The Valencia track can be as described as a street circuit around a harbour. Immediately, though, one would assume it would have many similarities with Monaco. That association would be a mistake, because actually, Valencia is quite different from the race around the streets of Monte Carlo.
And that difference is not just the absence of glamour, history and a tunnel. The track at Valencia is very wide for a street circuit, and is much quicker. The surface is smooth and grippy, and the car needs to be set-up for both straight-line speed and grip in the corners.
There are lots of corners – with 25 officially numbered turns it has the highest number of any current F1 circuit. The trouble is they all look the same. Every corner is surrounded by identical walls with brightly coloured sponsor logos on the side, contrasting violently with brightly coloured kerbs. The liberal use of bright primary colours makes it look as though the whole track is made of child building blocks and would not look out of place at Legoland. It is far cry from the grand and varied buildings that surround the circuit in Monaco.
Sunday will see the fourth race around this track. The first was a completely forgettable event won by Felipe Massa – so forgettable that it was omitted from this preview at first. The second was also a pretty uneventful affair, although it did see Rubens Barrichello claim his first win for Brawn GP.
Last season's race was a fairly straightforward pole-to-flag win for Sebastian Vettel, although it was punctuated by one of the most spectacular incidents of 2010.
That was, of course, Mark Webber's aerobatic display. He ran over Heikki Kovalainen's back wheel whilst trying to overtake the Lotus driver. This propelled Webber into the air, taking out some of the over-head advertising signage in the process. He landed the right way up and, still travelling at well over 100mph, slid across the track and run-off area and came to an abrupt stop in a tyre wall. Both drivers were unhurt in the incident, which saw Kovalainen have his rear-wing taken away by the Red Bull driver – thus providing an instant contradiction to the famous marketing slogan of the energy drinks company.
Red Bull and Sebastian Vettel were dominant in Valencia last year, and there is no reason why they should not be again this year. The track characteristics suit their car, and they may well pull ahead of McLaren again after being pegged-back slightly in Canada. Expect win No. 6 of the season for Vettel, who will be anxious to put his win-losing mistake in Montreal behind him.
Will tyres make a difference? The Pirelli tyres were durable around Monaco, as proven by Vettel's long run on one set. Drivers will have the Medium and Soft tyres from the PZero range this weekend – one step up in durability from the Soft and Super Softs used in Monte Carlo – and two-stop strategies will probably be the order of the day.
There will also be two DRS activation zones and one detection zone in Valencia, as there was in Canada. DRS proved pretty ineffective in Monaco, but the two zones were slightly too generous to the pursuing driver in Montreal, costing Michael Schumacher a podium finish. The jury is still out on DRS, and it remains to be seen whether it will make a difference to the racing this weekend.

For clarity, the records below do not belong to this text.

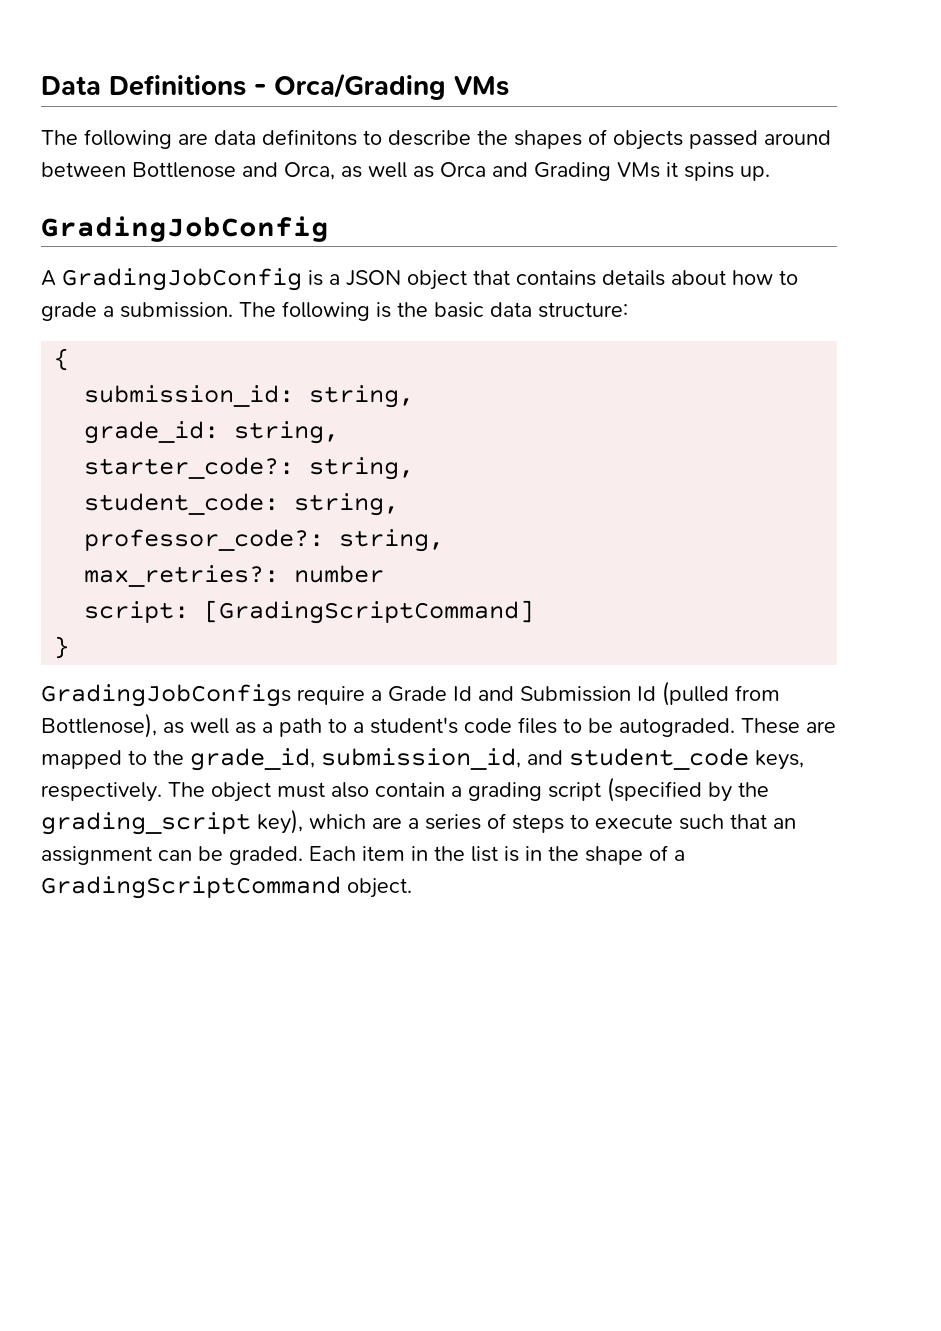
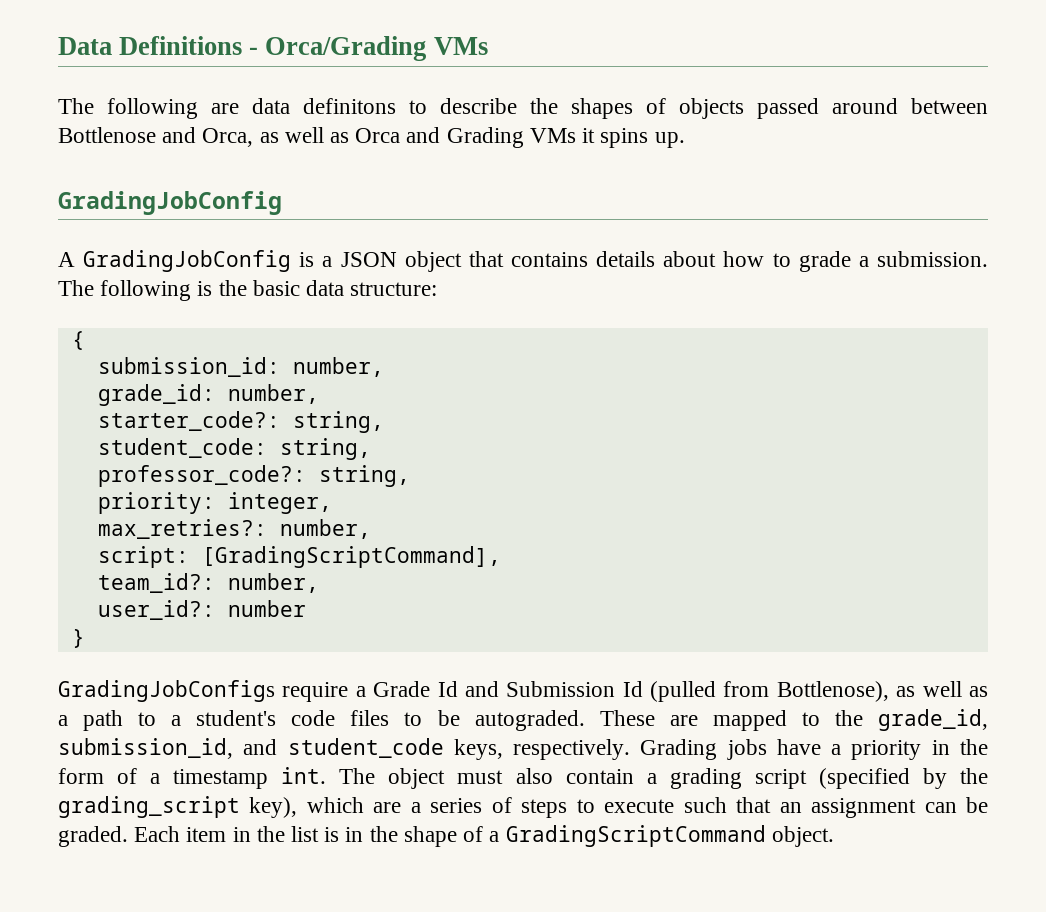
[309,385,415,408] string, -> [292,357,384,377] number,
[234,421,340,444] string, -> [227,384,319,404] number,
(445, 540) none -> [97,492,332,514] // priority: integer,
[294,565,385,583] number -> [279,519,371,539] number,
[204,600,535,624] [GradingScriptCommand] -> [201,546,501,568] [97,573,319,593] [97,600,306,620] [GradingScriptCommand], // team_id?: number, // user_id?: number
(162, 792) none -> [640,739,988,760] [58,767,327,789] Grading jobs have a priority in the form of a timestamp int.

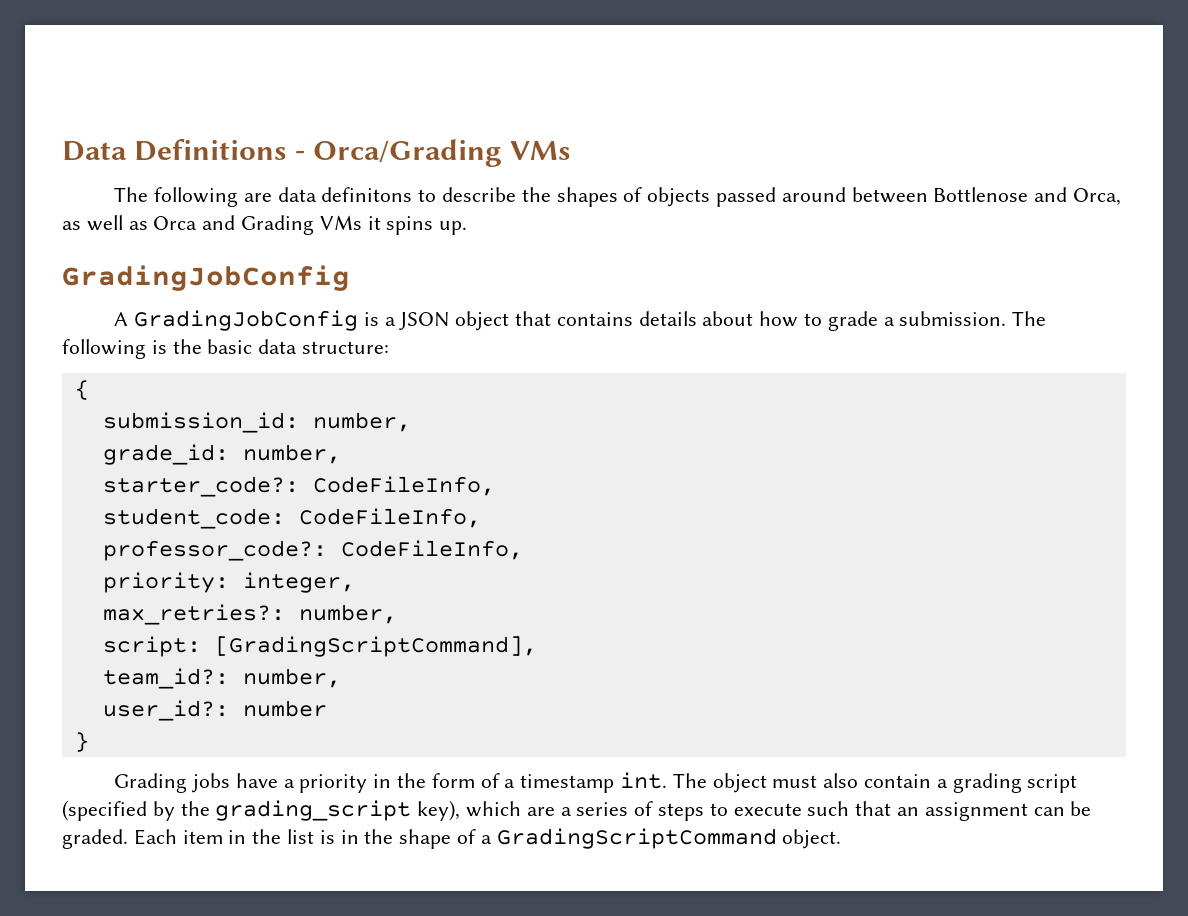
[292,411,384,433] string, -> [312,476,495,496] CodeFileInfo,
[279,438,371,460] string, -> [298,508,481,528] CodeFileInfo,
[318,465,410,487] string, -> [340,540,523,560] CodeFileInfo,
[58,680,988,702] [58,709,988,731] [58,738,631,760] GradingJobConfigs require a Grade Id and Submission Id (pulled from Bottlenose), as well as a path to a student's code files to be autograded. These are mapped to the grade_id, submission_id, and student_code keys, respectively. -> (89, 742) none

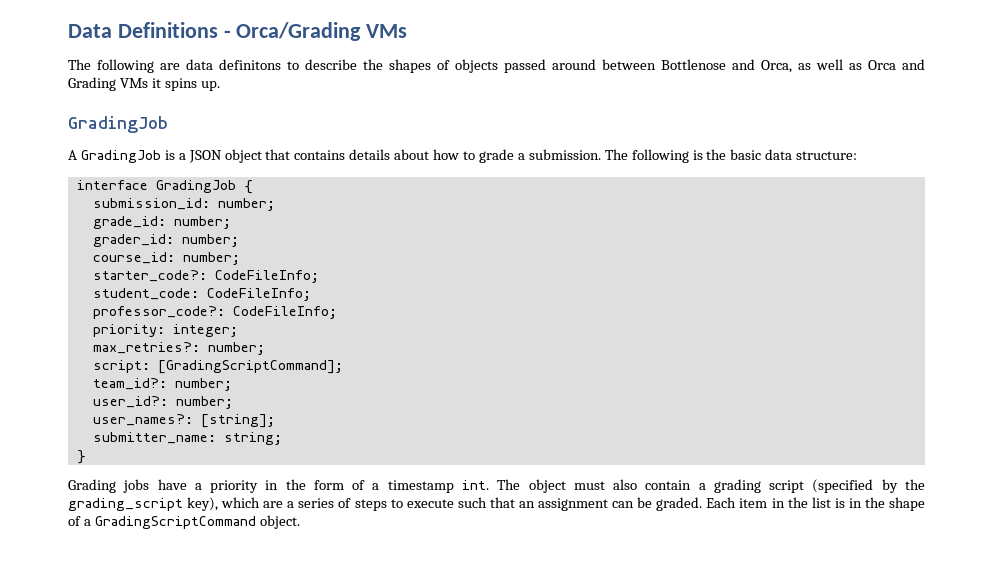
[62,265,350,291] GradingJobConfig -> [68,116,168,133] GradingJob
[133,310,358,331] GradingJobConfig -> [80,150,161,163] GradingJob
(390, 347) none -> [76,180,236,193] interface GradingJob
[312,412,411,432] number, -> [217,198,275,211] number;
[242,444,341,464] number, -> [173,216,231,229] [92,234,239,247] [92,252,240,265] number; // grader_id: number; // course_id: number;
[312,476,495,496] CodeFileInfo, -> [214,270,319,283] CodeFileInfo;
[298,508,481,528] CodeFileInfo, -> [206,288,311,301] CodeFileInfo;
[340,540,523,560] CodeFileInfo, -> [232,306,337,319] CodeFileInfo;
[242,572,355,593] integer, -> [172,324,238,337] integer;
[298,604,397,624] number, -> [207,342,265,355] number;
[214,636,537,657] [GradingScriptCommand], -> [157,360,343,374] [GradingScriptCommand];
[242,668,341,688] number, -> [174,378,232,391] number;
[242,700,327,717] number -> [175,396,233,409] [92,414,275,428] [92,432,282,445] number; // user_names?: [string]; // submitter_name: string;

Obviously, the main reason for Formula 1 and Bernie Ecclestone choosing to hold a second grand prix in the country is the huge interest from Spanish fans, attracted to the sport by the success of Fernando Alonso. The grandstands should be filled to capacity with Spaniards eager to see their idol taste victory, although those that make the trip this weekend are likely to be disappointed – Ferrari do not yet look in race winning form, and their hopes either championship look set to be extinguished even before the halfway point of the season.
So whilst the European Grand Prix is unlikely to be a classic, and will definitely not better the epic race in Canada last time out, it might be worth a watch. The new features of F1 in 2011 could spice up the racing slightly this weekend, but it would daft to put money on anything other than a Vettel victory.
- Qualifying for the European Grand Prix begins at 13:00 BST on Saturday and the race follows at 13:00 BST on Sunday. Coverage in the UK is available on BBC One and BBC Radio 5 Live.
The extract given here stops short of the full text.